╭─ INPUT MATERIAL

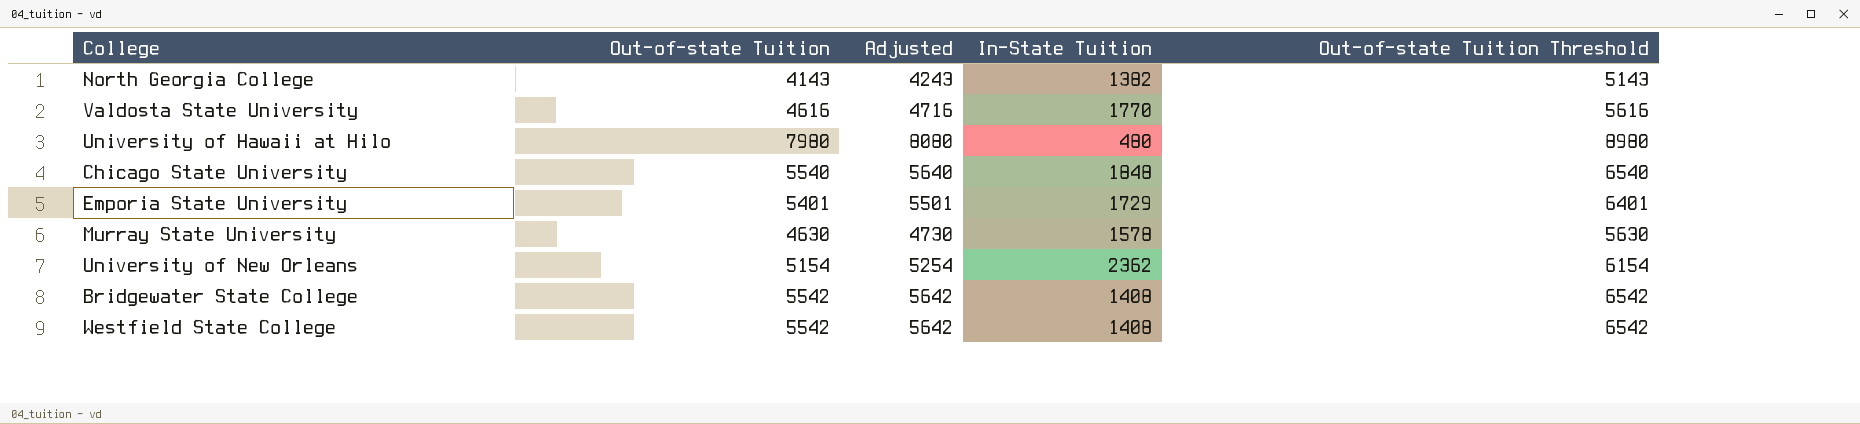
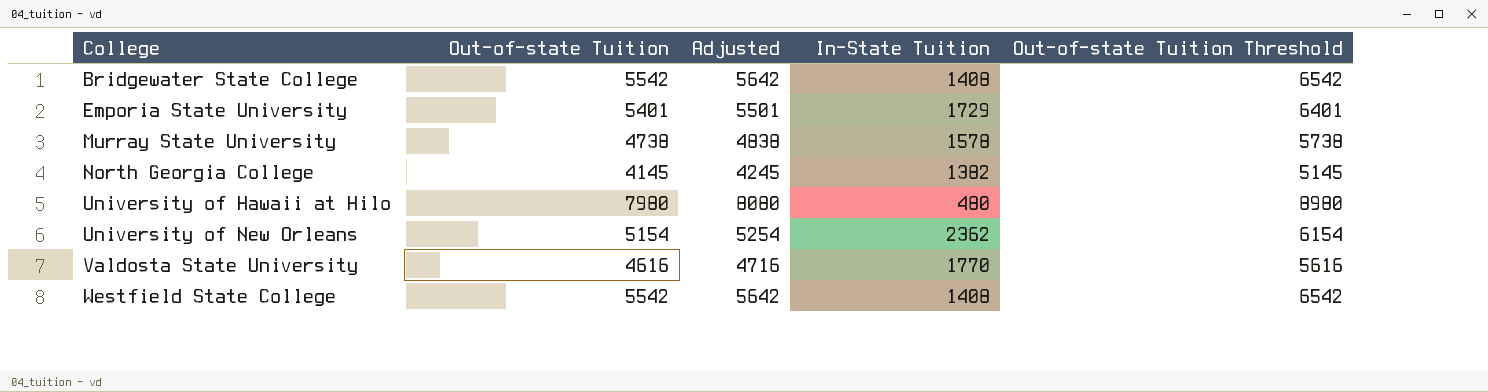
row order: none -> College ascending
row Chicago State University: 5540 | 5640 | 1848 | 6540 -> none
Murray State University | Out-of-state Tuition: 4630 -> 4738
Murray State University | Adjusted: 4730 -> 4838
Murray State University | Out-of-state Tuition Threshold: 5630 -> 5738
North Georgia College | Out-of-state Tuition: 4143 -> 4145
North Georgia College | Adjusted: 4243 -> 4245
North Georgia College | Out-of-state Tuition Threshold: 5143 -> 5145

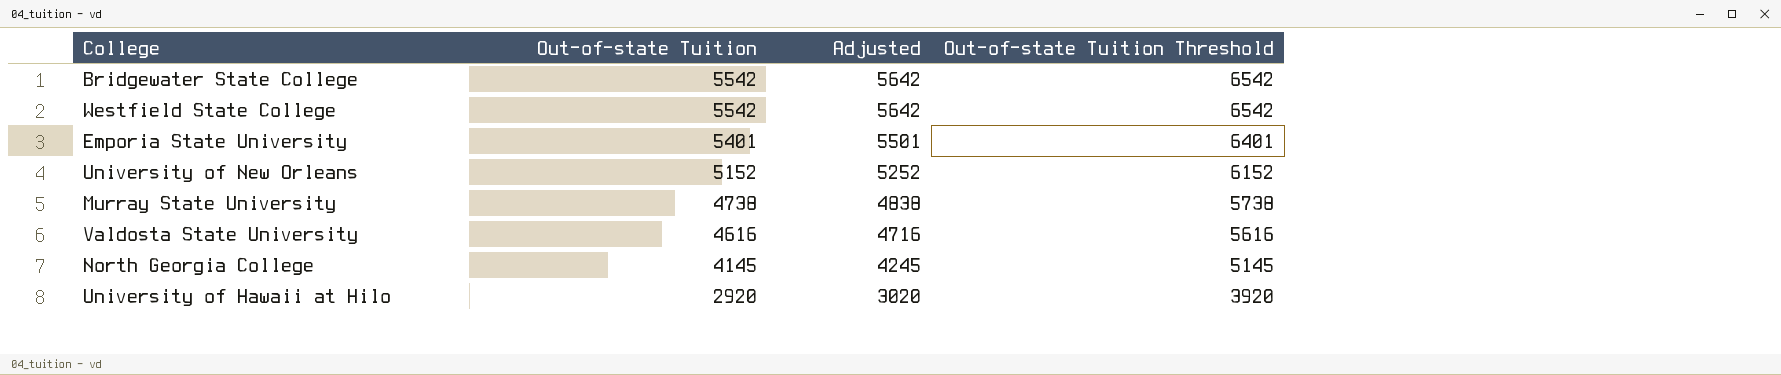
row order: College ascending -> Out-of-state Tuition descending
column In-State Tuition | position: 4 -> none
University of New Orleans | Out-of-state Tuition: 5154 -> 5152
University of New Orleans | Adjusted: 5254 -> 5252
University of New Orleans | Out-of-state Tuition Threshold: 6154 -> 6152
University of Hawaii at Hilo | Out-of-state Tuition: 7980 -> 2920
University of Hawaii at Hilo | Adjusted: 8080 -> 3020
University of Hawaii at Hilo | Out-of-state Tuition Threshold: 8980 -> 3920

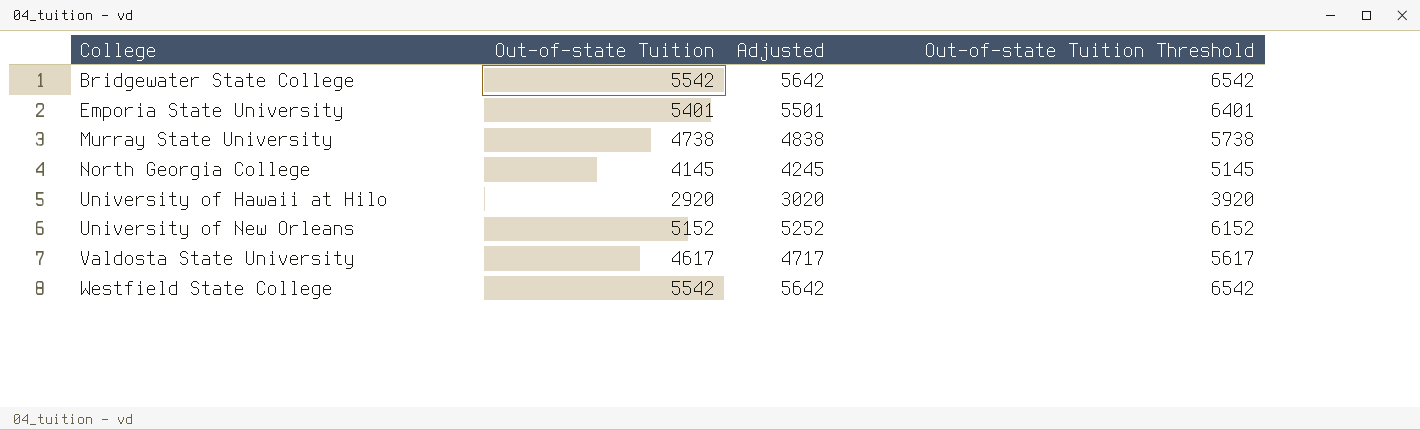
row order: Out-of-state Tuition descending -> College ascending
Valdosta State University | Out-of-state Tuition: 4616 -> 4617
Valdosta State University | Adjusted: 4716 -> 4717
Valdosta State University | Out-of-state Tuition Threshold: 5616 -> 5617

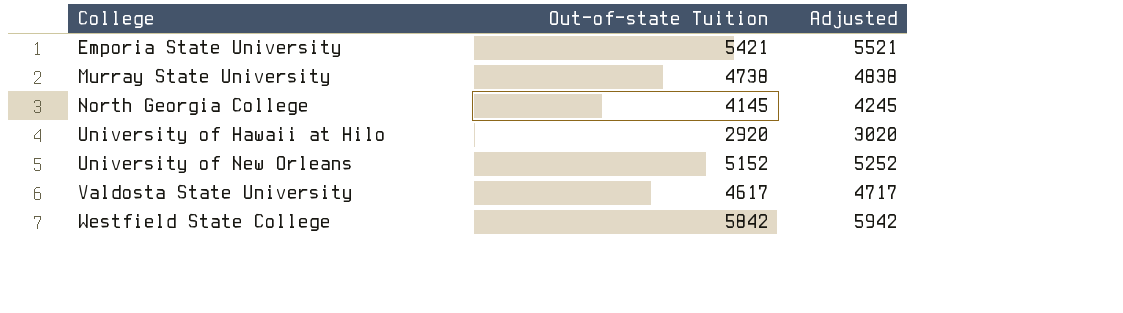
column Out-of-state Tuition Threshold | formula: [Out-of-state Tuition] + 1000 -> none
row Bridgewater State College: 5542 | 5642 | 6542 -> none
Emporia State University | Out-of-state Tuition: 5401 -> 5421
Emporia State University | Adjusted: 5501 -> 5521
Westfield State College | Out-of-state Tuition: 5542 -> 5842
Westfield State College | Adjusted: 5642 -> 5942

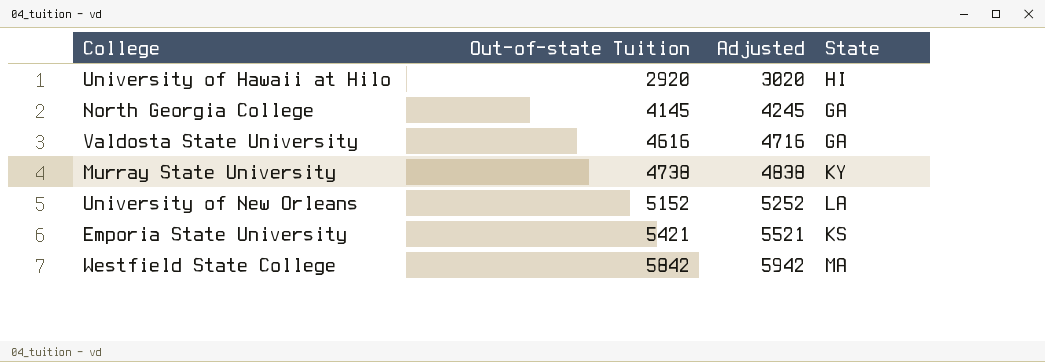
row order: College ascending -> Out-of-state Tuition ascending
column State | position: none -> 4
Valdosta State University | Out-of-state Tuition: 4617 -> 4616
Valdosta State University | Adjusted: 4717 -> 4716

╰─

**YOUR OBJECTIVE:** Taking the records above, print only and exactly the lines from the line with "Valdosta State University | Out-of-state Tuition Threshold: 5616" to the line with "row Bridgewater State", both kept, and exclude pictures.

**COMPLETED EXERCISE:**
Valdosta State University | Out-of-state Tuition Threshold: 5616 -> 5617

column Out-of-state Tuition Threshold | formula: [Out-of-state Tuition] + 1000 -> none
row Bridgewater State College: 5542 | 5642 | 6542 -> none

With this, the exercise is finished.